Dokonywanie płatności zbliżeniowych z użyciem Vipps odbywa się analogicznie jak w Apple Pay. Wystarczy trzymać iPhone’a w pobliżu terminala i rzecz jasna uwierzytelnić się za pomocą Face ID, Touch ID lub podając kod PIN. Co więcej, użytkownik może ustawić właśnie tę metodę jako domyślną zamiast Apple Pay. Wtedy dwukrotne kliknięcie przycisku bocznego wywoła Portfel i zbliżeniową metodę płatności Vipps. Przez długi czas walczyliśmy o to, by móc konkurować na równi z Apple. Dlatego to niemal surrealistyczne uczucie, że w końcu wprowadzamy na rynek nasze własne rozwiązanie. Będzie to teraz rzadki ekscytujący mecz między najsilniejszą marką na świecie a Vipps – mówi Rune Garborg, szef Vipps MobilePay.

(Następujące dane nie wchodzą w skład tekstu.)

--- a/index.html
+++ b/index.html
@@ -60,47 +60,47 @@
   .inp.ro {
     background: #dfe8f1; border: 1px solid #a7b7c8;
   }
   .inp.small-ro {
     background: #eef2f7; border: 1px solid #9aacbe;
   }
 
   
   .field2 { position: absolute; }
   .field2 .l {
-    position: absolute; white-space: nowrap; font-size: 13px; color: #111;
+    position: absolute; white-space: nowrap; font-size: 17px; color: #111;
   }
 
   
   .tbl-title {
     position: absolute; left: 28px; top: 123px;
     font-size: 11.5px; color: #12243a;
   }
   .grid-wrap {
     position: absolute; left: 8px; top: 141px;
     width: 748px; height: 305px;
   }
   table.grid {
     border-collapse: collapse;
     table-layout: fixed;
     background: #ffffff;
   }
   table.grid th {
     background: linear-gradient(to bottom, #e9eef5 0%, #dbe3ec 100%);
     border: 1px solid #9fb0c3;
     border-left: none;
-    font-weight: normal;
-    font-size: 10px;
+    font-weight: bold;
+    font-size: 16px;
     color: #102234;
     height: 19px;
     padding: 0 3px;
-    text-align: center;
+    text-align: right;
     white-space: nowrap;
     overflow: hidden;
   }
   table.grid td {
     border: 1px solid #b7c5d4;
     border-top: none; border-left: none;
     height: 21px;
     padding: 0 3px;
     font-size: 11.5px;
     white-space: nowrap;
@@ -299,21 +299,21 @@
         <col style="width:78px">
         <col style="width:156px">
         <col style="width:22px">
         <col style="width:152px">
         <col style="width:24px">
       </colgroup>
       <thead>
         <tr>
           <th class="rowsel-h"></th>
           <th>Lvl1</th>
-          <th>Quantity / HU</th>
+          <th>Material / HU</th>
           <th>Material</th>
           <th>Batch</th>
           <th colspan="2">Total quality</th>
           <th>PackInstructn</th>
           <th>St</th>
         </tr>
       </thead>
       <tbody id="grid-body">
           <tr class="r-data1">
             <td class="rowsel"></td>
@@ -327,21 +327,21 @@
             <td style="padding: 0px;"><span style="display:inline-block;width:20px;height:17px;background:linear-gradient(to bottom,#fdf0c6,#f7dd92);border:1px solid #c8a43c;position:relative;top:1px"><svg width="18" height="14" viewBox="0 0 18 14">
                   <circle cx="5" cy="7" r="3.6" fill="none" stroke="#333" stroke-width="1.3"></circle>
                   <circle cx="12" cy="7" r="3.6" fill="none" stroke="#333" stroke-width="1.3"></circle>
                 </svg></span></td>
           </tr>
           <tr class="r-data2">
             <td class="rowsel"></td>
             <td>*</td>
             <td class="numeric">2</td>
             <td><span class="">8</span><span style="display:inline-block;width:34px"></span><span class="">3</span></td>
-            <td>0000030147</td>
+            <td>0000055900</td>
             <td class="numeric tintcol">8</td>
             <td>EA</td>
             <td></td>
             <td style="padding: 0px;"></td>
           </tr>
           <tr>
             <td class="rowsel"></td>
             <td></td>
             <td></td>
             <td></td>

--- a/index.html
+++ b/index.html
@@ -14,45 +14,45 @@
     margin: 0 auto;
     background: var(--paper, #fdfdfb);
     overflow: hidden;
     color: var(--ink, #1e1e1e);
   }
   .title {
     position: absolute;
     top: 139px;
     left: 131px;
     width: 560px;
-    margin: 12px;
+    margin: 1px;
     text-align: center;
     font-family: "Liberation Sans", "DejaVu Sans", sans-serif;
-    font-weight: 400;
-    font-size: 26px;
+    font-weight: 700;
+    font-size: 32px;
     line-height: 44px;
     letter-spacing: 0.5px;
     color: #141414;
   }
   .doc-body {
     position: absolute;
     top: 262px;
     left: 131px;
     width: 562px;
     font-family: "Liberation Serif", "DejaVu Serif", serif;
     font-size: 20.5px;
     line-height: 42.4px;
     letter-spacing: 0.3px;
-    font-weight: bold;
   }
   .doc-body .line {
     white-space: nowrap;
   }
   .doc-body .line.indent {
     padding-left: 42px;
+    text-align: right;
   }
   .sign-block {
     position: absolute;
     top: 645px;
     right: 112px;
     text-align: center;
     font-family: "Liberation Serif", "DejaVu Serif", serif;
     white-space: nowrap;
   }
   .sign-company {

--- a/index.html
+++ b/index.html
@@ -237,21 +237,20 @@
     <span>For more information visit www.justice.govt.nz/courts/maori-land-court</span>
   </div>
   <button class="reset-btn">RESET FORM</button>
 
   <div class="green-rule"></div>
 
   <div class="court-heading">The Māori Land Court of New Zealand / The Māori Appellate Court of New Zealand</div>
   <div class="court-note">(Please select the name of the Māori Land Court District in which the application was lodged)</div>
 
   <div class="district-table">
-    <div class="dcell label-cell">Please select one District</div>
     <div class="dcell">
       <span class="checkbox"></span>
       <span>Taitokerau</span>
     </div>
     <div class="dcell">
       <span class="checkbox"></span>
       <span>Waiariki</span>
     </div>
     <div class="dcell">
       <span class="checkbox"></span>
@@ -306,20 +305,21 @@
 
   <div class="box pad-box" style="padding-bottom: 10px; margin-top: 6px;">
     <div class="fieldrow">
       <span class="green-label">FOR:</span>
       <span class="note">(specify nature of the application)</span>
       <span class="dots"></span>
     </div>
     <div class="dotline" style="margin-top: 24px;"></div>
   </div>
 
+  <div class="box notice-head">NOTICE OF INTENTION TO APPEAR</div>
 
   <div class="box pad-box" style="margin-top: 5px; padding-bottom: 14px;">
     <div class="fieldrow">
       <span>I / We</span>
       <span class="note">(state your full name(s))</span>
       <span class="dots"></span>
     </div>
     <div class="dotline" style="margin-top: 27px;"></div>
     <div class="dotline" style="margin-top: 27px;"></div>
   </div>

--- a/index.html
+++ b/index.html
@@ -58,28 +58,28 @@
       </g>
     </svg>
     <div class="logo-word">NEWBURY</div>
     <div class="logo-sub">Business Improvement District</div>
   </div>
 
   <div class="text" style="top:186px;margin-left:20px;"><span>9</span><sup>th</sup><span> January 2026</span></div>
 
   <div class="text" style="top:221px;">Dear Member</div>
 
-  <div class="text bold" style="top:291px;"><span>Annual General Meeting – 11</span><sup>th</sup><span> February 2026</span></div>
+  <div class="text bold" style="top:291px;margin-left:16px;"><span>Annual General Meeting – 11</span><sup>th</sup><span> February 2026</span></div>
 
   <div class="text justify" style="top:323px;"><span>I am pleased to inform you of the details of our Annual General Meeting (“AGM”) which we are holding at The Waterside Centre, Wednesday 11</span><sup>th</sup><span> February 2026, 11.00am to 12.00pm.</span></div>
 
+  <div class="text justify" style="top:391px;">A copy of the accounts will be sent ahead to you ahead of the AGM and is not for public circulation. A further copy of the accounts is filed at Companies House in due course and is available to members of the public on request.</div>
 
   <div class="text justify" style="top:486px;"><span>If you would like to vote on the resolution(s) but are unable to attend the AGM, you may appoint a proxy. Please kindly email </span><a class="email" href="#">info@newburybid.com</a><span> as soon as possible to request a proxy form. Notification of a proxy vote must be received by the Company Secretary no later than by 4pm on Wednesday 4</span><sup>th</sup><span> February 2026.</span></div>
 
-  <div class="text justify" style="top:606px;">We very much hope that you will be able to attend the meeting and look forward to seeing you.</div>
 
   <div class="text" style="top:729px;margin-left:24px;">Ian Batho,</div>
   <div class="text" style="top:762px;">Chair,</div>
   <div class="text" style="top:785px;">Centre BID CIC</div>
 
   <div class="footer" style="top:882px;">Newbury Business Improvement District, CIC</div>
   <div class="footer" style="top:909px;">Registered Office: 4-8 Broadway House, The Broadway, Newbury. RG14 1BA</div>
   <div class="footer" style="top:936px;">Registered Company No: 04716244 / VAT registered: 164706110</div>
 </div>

Czytaj też: Czekałeś na tę funkcję w Revolut? Blik właśnie został aktywowany

Operator płatności powstał z połączenia norweskiej firmy Vipps i duńskiej MobilePay. Już w 2025 roku planuje rozszerzyć rozwiązanie alternatywnych do Apple Pay płatności zbliżeniowych iPhonem na Danię, Finlandię i Szwecję, potencjalnie torując drogę do podobnych wdrożeń przez innych dostawców płatności w całej Europie. Widać wyraźnie, że zjednoczona Europa ma szansę dyktować warunki działalności nawet tak potężnych amerykańskich firm, jak Apple. Na terenie unijnej wspólnoty mamy dzięki temu ujednolicony standard ładowania urządzeń mobilnych w postaci USB typu C i to nawet w iPhonie. Z niecierpliwością czekamy na kolejne efekty “otwierania” zamkniętych ekosystemów. A może by tak zbliżeniowy BLIK w Polsce?